Few hearts will bleed at the news in the Telegraph this morning that Vincent Tchenguiz has been forced to sell his Lamborghini after his management company made a £38m loss. But that loss is minuscule compared to the billions squandered on real estate by Citibank during the boom. The giant US Bank has been so sickened by the losses that it has signed over its 60 strong property team and $12.5b of gross assets to a private equity firm called Apollo Management. Nobody wants to tell the FT the net asset value - or how little Apollo paid.
This side of the pond the big news is of course the split of Liberty International into Capital Shopping Centres, a £4.6b investment REIT, run by the current Liberty chief David Fischel and Capital & Counties, a brand-new development business with a very old name to be run by Ian Hawksworth. The story is extremely well covered in The Times, which also carries a profile of Donald Gordon, the 79-year-old South African who founded the business.

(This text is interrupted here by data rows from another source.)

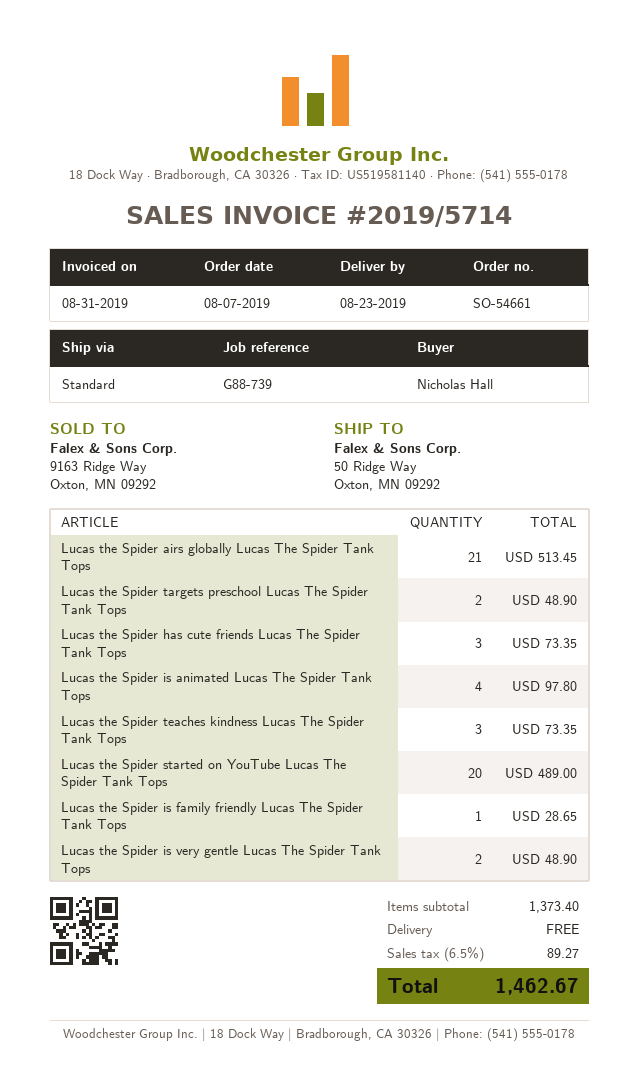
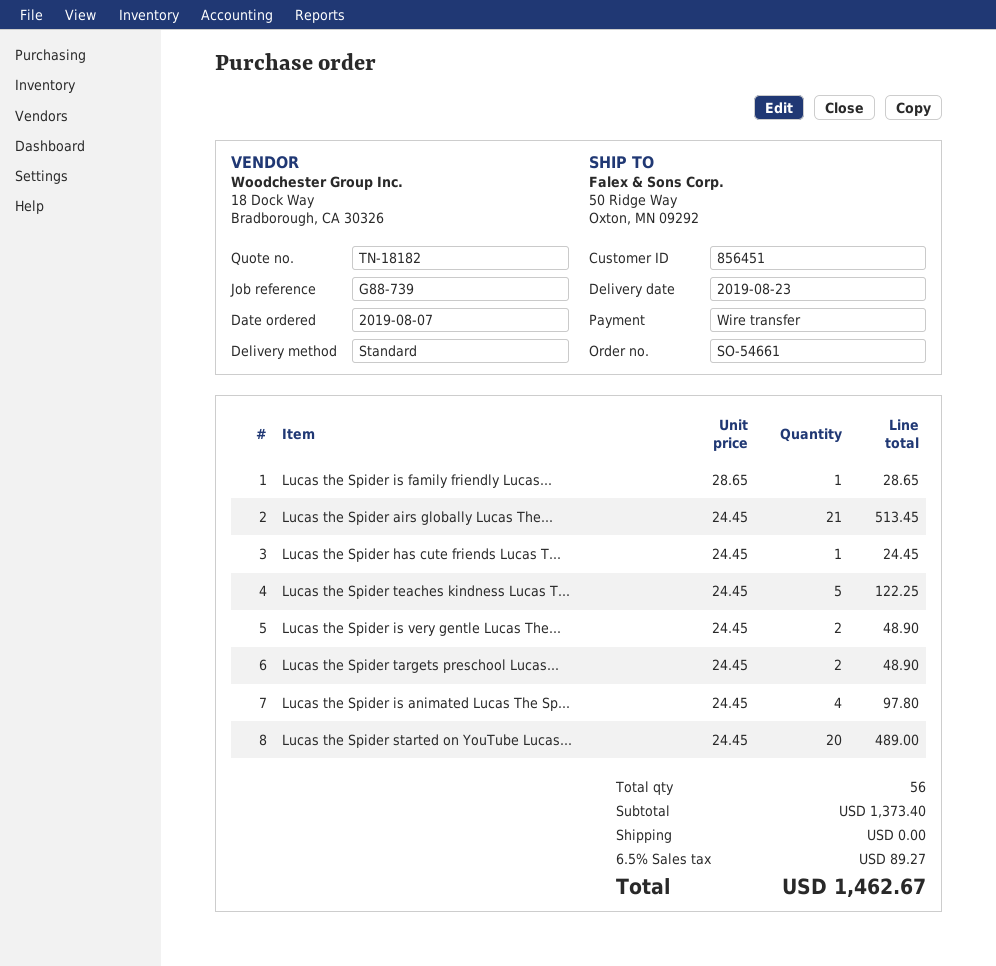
Lucas the Spider has cute friends Lucas The Spider Tank Tops: 3 for 73.35 -> 1 for 24.45
Lucas the Spider teaches kindness Lucas The Spider Tank Tops: 3 for 73.35 -> 5 for 122.25

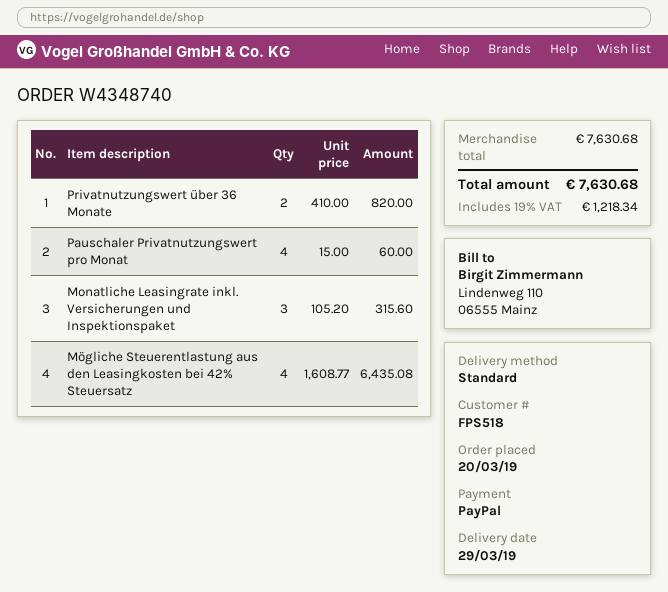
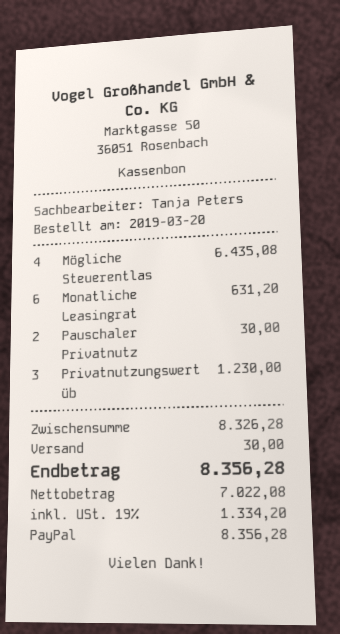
Privatnutzungswert über 36 Monate: 2 for 820.00 -> 3 for 1230.00
Pauschaler Privatnutzungswert pro Monat: 4 for 60.00 -> 2 for 30.00
Monatliche Leasingrate inkl. Versicherungen und Inspektionspaket: 3 for 315.60 -> 6 for 631.20
subtotal: 7630.68 -> 8326.28
shipping: none -> 30.00
tax: 19% = 1218.34 -> 19% = 1334.20
total: 7630.68 -> 8356.28

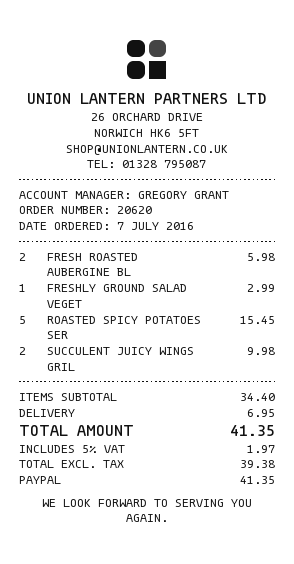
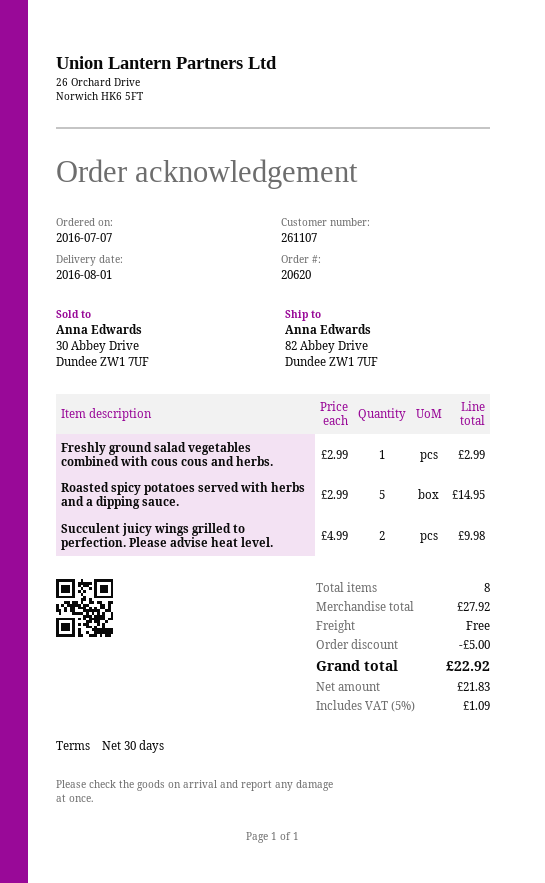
FRESH ROASTED AUBERGINE BL: 2 for 5.98 -> none
ROASTED SPICY POTATOES SER: 5 for 15.45 -> 5 for 14.95
subtotal: 34.40 -> 27.92
discount: none -> 5.00
shipping: 6.95 -> 0.00
net: 39.38 -> 21.83
tax: 5% = 1.97 -> 5% = 1.09
total: 41.35 -> 22.92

The only point left uncovered by the all the papers is the non-financial reason why this split was a) inevitable and b) likely to work: the completely differing personalities involved on each side of the business and the waning influence of Gordon. David Fischel is a roundhead and Ian Hawksworth a cavalier, and "Donnie" now only has 15% of both businesses and is getting on a bit. Agreeing to split will probably be a slight relief to both parties.

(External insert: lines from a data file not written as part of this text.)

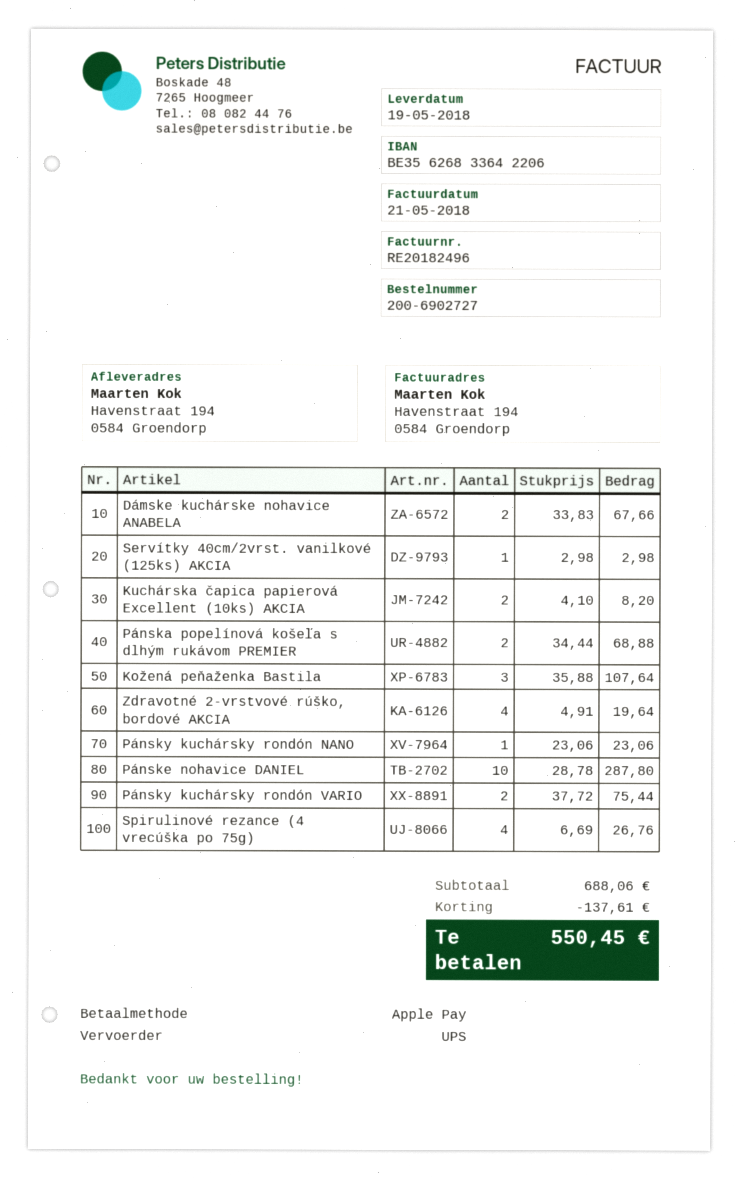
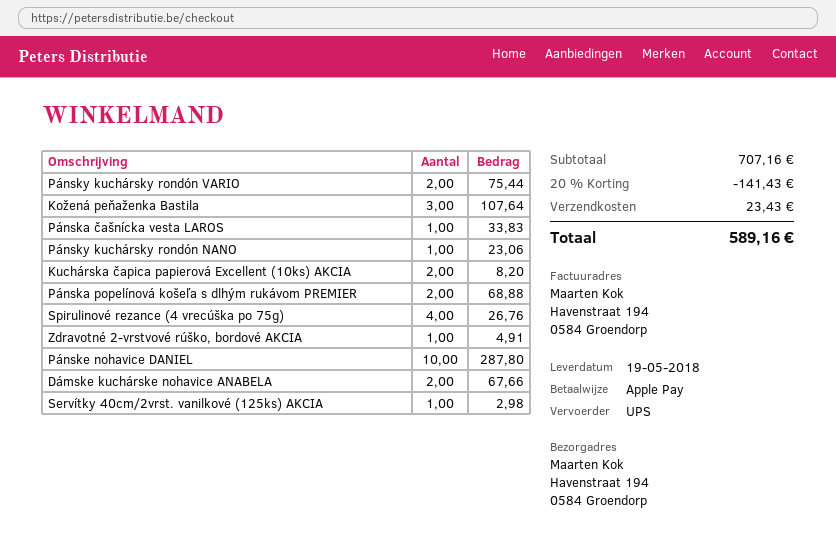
Zdravotné 2-vrstvové rúško, bordové AKCIA: 4 for 19.64 -> 1 for 4.91
Pánska čašnícka vesta LAROS: none -> 1 for 33.83
subtotal: 688.06 -> 707.16
discount: 137.61 -> 141.43
shipping: none -> 23.43
total: 550.45 -> 589.16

Fischel is a slight, self-effacing, careful character who has run Liberty under the stern direction of Donald Gordon since the early nineties from a modest, if slightly shabby HQ in Victoria. Ian Hawksworth is a large and very confident man who came over from Hong Kong in 2006 and joined Liberty after a plan to head up Grosvenor's development business went awry. His sidekick Gary Yardley is of similar stamp. There will soon be no mistake that two very different businesses have been hiding under one roof, one bursting to get out.